Exercise details:
Leave every image out, and print the remaining lines below exactly.

Excerpted records:
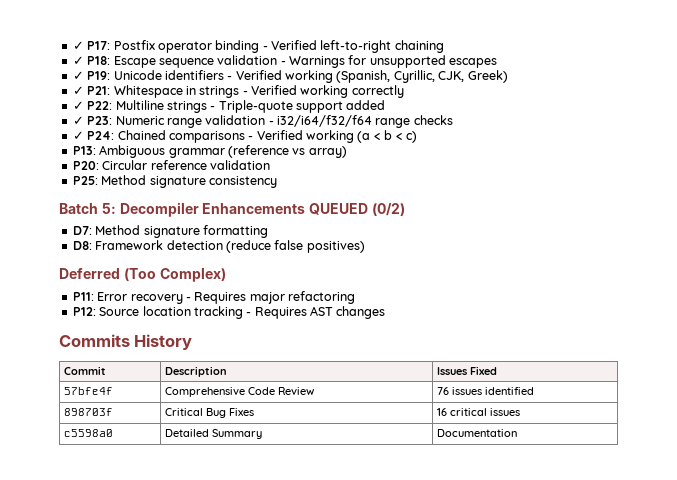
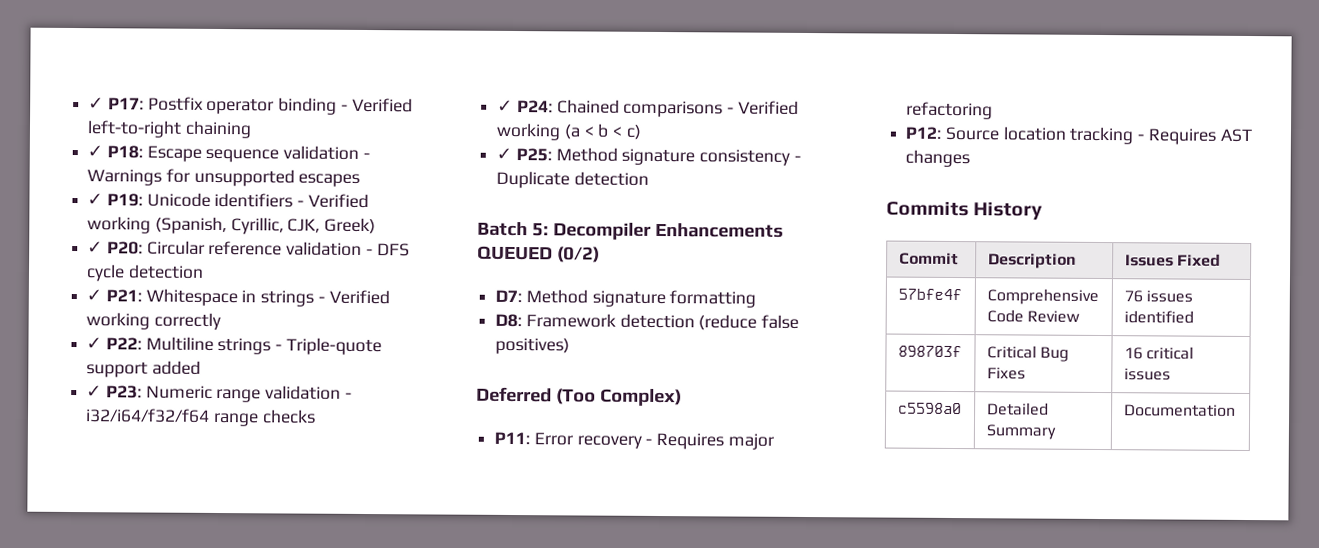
+ ✓ P20: Circular reference validation - DFS cycle detection
- P13: Ambiguous grammar (reference vs array)
- P20: Circular reference validation
- P25: Method signature consistency
+ ✓ P25: Method signature consistency - Duplicate detection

The completed task:
+ ✓ P20: Circular reference validation - DFS cycle detection
- P13: Ambiguous grammar (reference vs array)
- P20: Circular reference validation
- P25: Method signature consistency
+ ✓ P25: Method signature consistency - Duplicate detection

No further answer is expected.